Senior doctors believed for decades these were unavoidable until a doctor carried out an investigation and found clinicians were missing a key step.
“Of course it’s not because they’re lazy or bad people, but because they’re busy and didn’t realise they had to make this step,” says Syed.
According to the Journal of Patient Safety, about 200,000 people die every year in the US due to preventable medical errors – making it the third biggest killer in the country.
Syed adds: “The problem in healthcare isn’t a lack of talent. The problem is when talented people are in the wrong mindset, their energy doesn’t go towards innovation and rational change.
“All too often, sometimes on a subconscious level, it goes to self-justification.”

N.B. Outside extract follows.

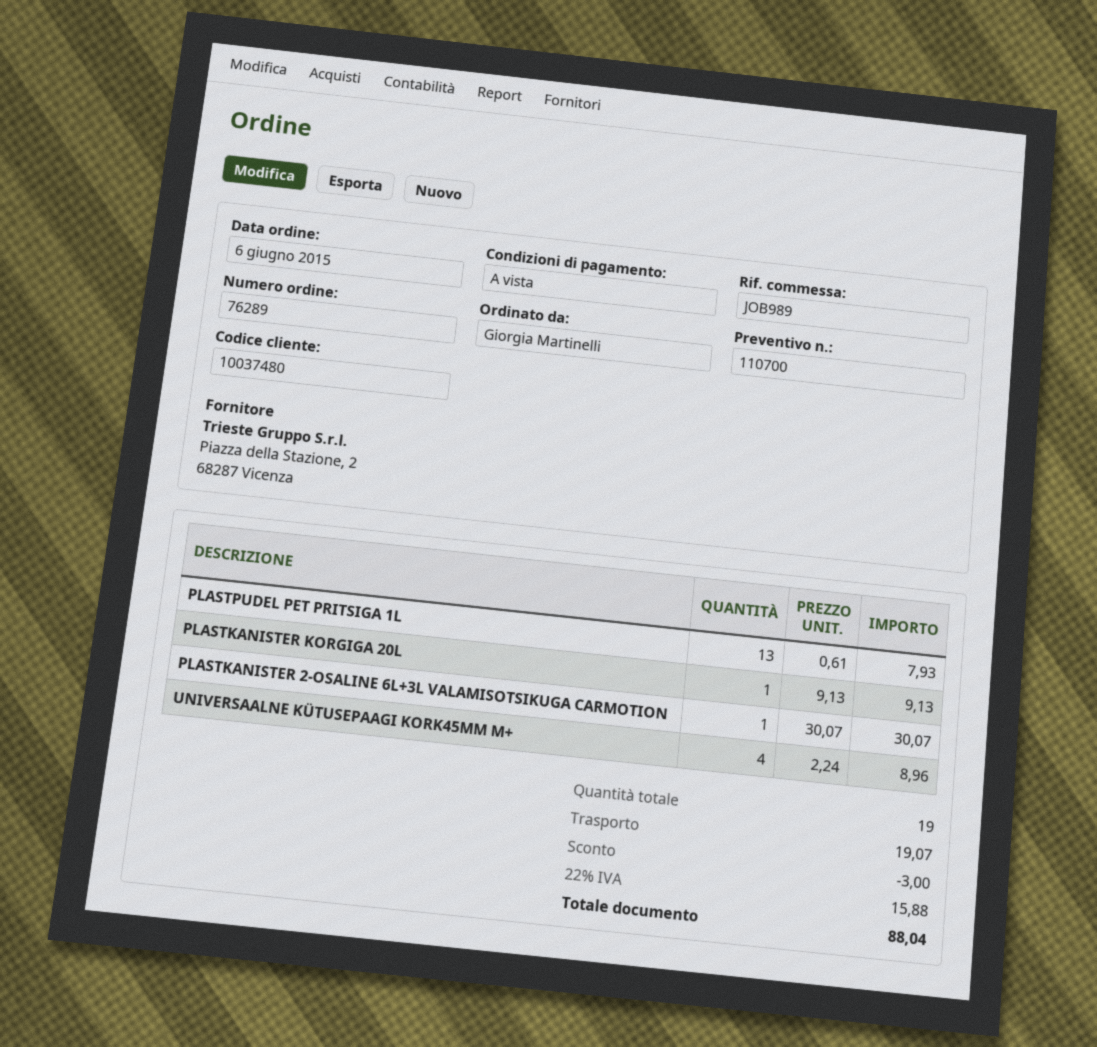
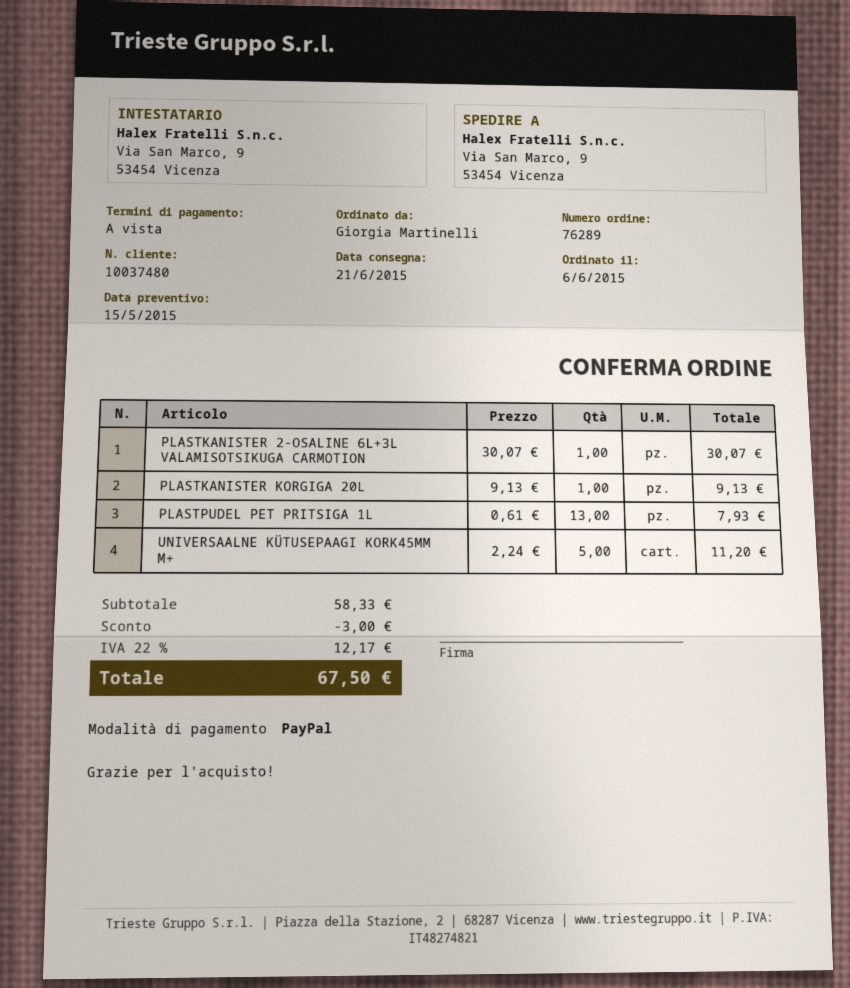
UNIVERSAALNE KÜTUSEPAAGI KORK45MM M+: 4 x 2.24 = 8.96 -> 5 x 2.24 = 11.20
shipping: 19.07 -> none
tax: 22% = 15.88 -> 22% = 12.17
total: 88.04 -> 67.50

Matthew Syed’s Black Box Thinking theory in Microsoft
In a conversation with Microsoft CEO Satya Nadella last year, Syed asked him how he had led the software giant on a renaissance, helping it to triple its share price by this summer after years of a stagnant stock price under predecessor Steve Ballmer.
Under his influence, the company has moved away from proprietary phone hardware and operating systems to centre its business around subscription products that secure a regular revenue stream.
“Often, executives think of culture as something that’s a big soft and fluffy – something HR people talk about to justify their existence,” says Syed.
“But Satya thinks his task as CEO is to curate the culture. One of the issues at Microsoft was it got to a fixed mindset so he had to get it into a growth mindset.
“He said Microsoft had a huge amount of historic success but that brought a bit of complacency.
“People became know-it-alls, everyone wanted to look like the smartest person in the room.
“So if you want to hear that, you don’t want to hear about the errors and what competitors are doing better.”
Syed says that kind of mindset in management suppresses the mindset of others to keep on improving, adding there’s a need to move from an organisation of “know-it-alls to learn-it-alls”.
A “learn-it-all wants to hear about their errors and what the opportunities for growth are.
“At Microsoft, it wasn’t the talent or psychological environment that changed – it was the social dynamic,” says Syed.
He adds: “The growth mindset doesn’t mean talent doesn’t matter – it’s about liberating our talent.
“It’s to interpret what someone is saying about something I could better not as an indictment of who I am if I’m supposed to be an expert but as an opportunity.
“Because in a complex world, there’s a huge amount that even experts don’t know.
“Expertise isn’t just about current knowledge, it’s about finding out what we don’t know as quickly as possible. This is a psychological problem as much as anything else.”